What is needed -
Entries follow. Return each line that contains the word "https".

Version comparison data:
== Segment start ==

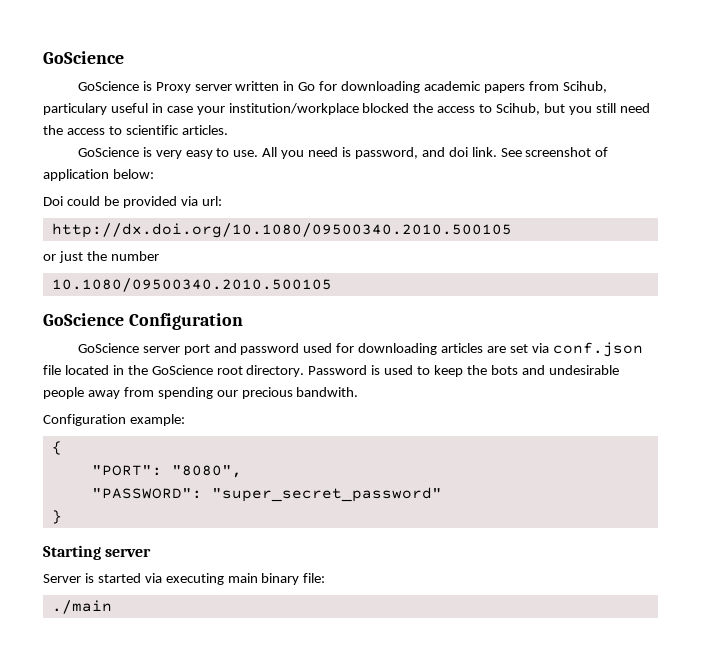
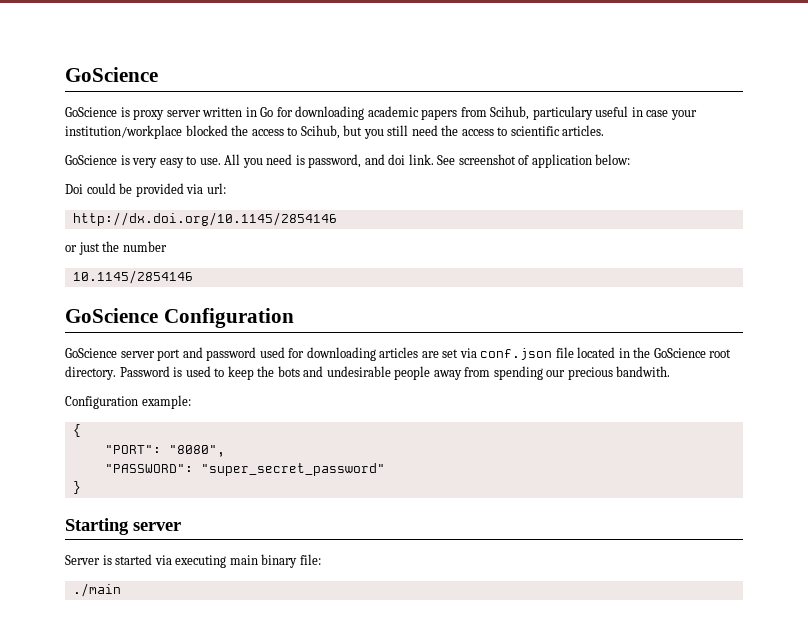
[155,82,191,93] Proxy -> [133,109,165,120] proxy
[51,223,512,238] http://dx.doi.org/10.1080/09500340.2010.500105 -> [72,212,337,226] http://dx.doi.org/10.1145/2854146
[51,278,332,292] 10.1080/09500340.2010.500105 -> [72,270,193,284] 10.1145/2854146

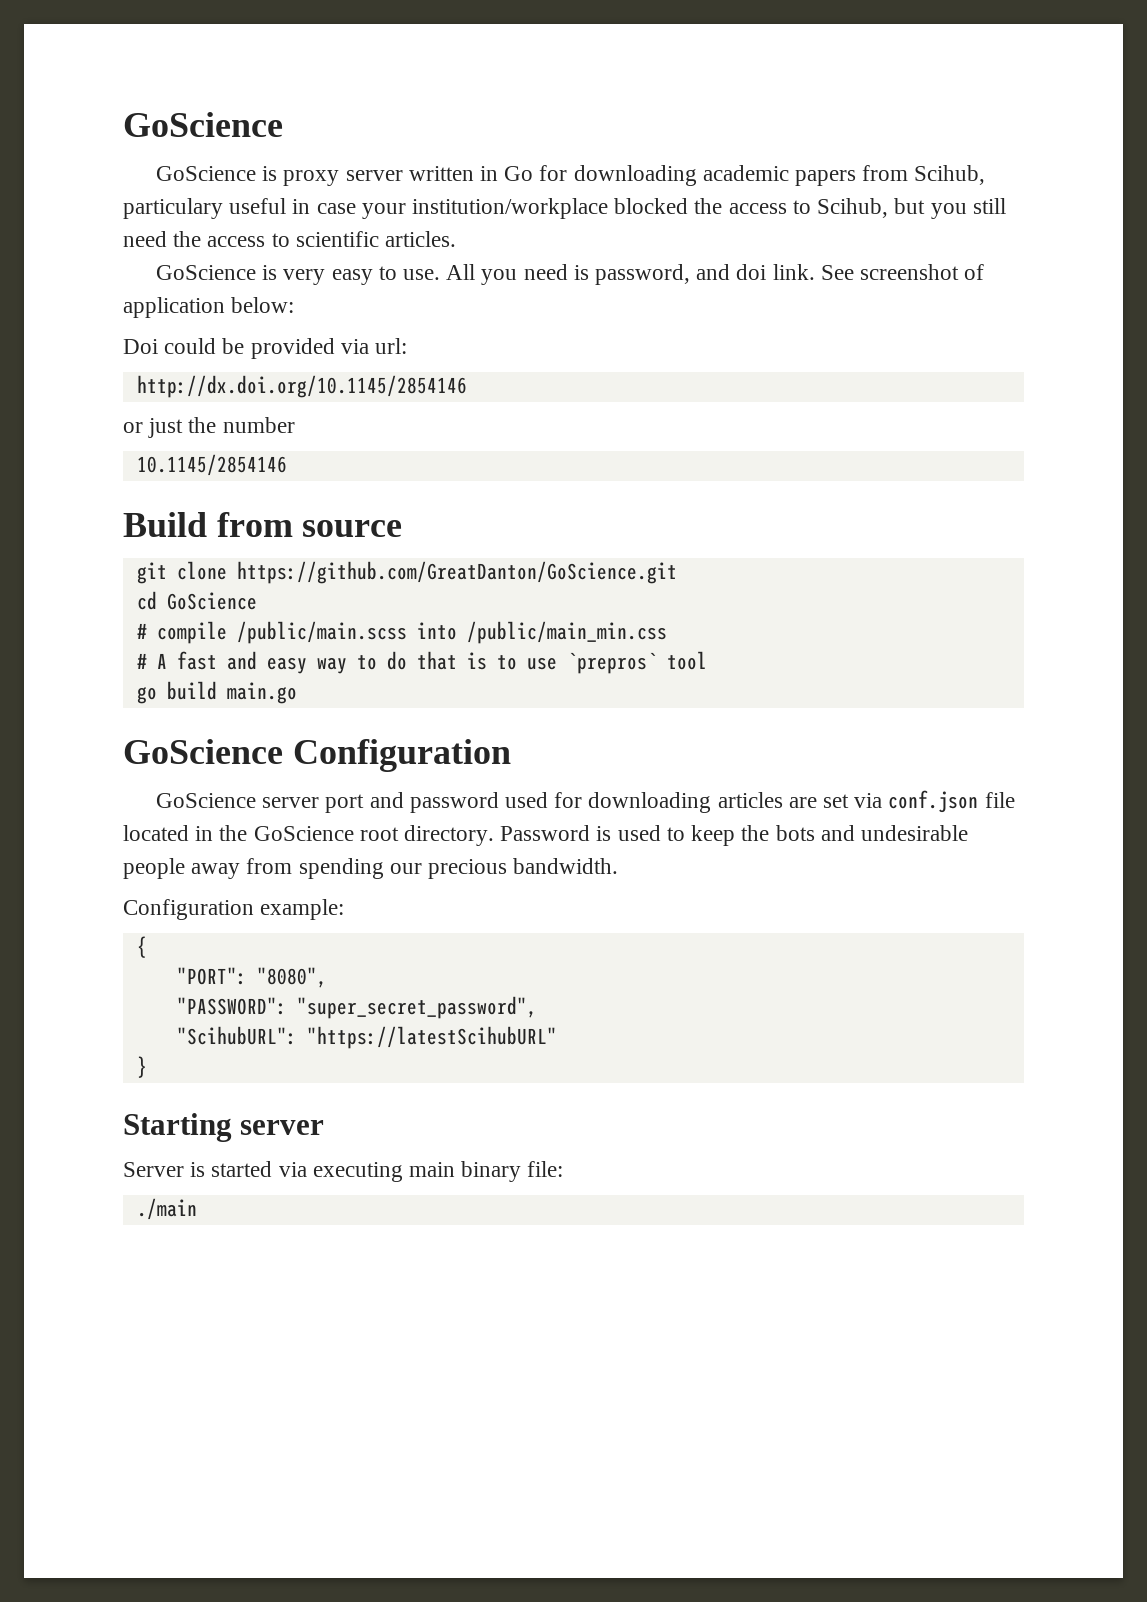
(193, 277) none -> [123,512,403,537] [136,561,677,584] [136,591,257,610] [136,621,667,644] [136,651,707,674] [136,681,297,704] // Build from source // git clone https://github.com/GreatDanton/GoScience.git // cd GoScience // # compile /public/main.scss into /public/main_min.css // # A fast and easy way to do that is to use `prepros` tool // go build main.go
[616,366,671,377] bandwith. -> [513,858,619,874] bandwidth.
[200,463,385,476] "super_secret_password" -> [296,996,537,1019] [176,1026,557,1049] "super_secret_password", // "ScihubURL": "https://latestScihubURL"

== Segment end ==

Result for this task -
(193, 277) none -> [123,512,403,537] [136,561,677,584] [136,591,257,610] [136,621,667,644] [136,651,707,674] [136,681,297,704] // Build from source // git clone https://github.com/GreatDanton/GoScience.git // cd GoScience // # compile /public/main.scss into /public/main_min.css // # A fast and easy way to do that is to use `prepros` tool // go build main.go
[200,463,385,476] "super_secret_password" -> [296,996,537,1019] [176,1026,557,1049] "super_secret_password", // "ScihubURL": "https://latestScihubURL"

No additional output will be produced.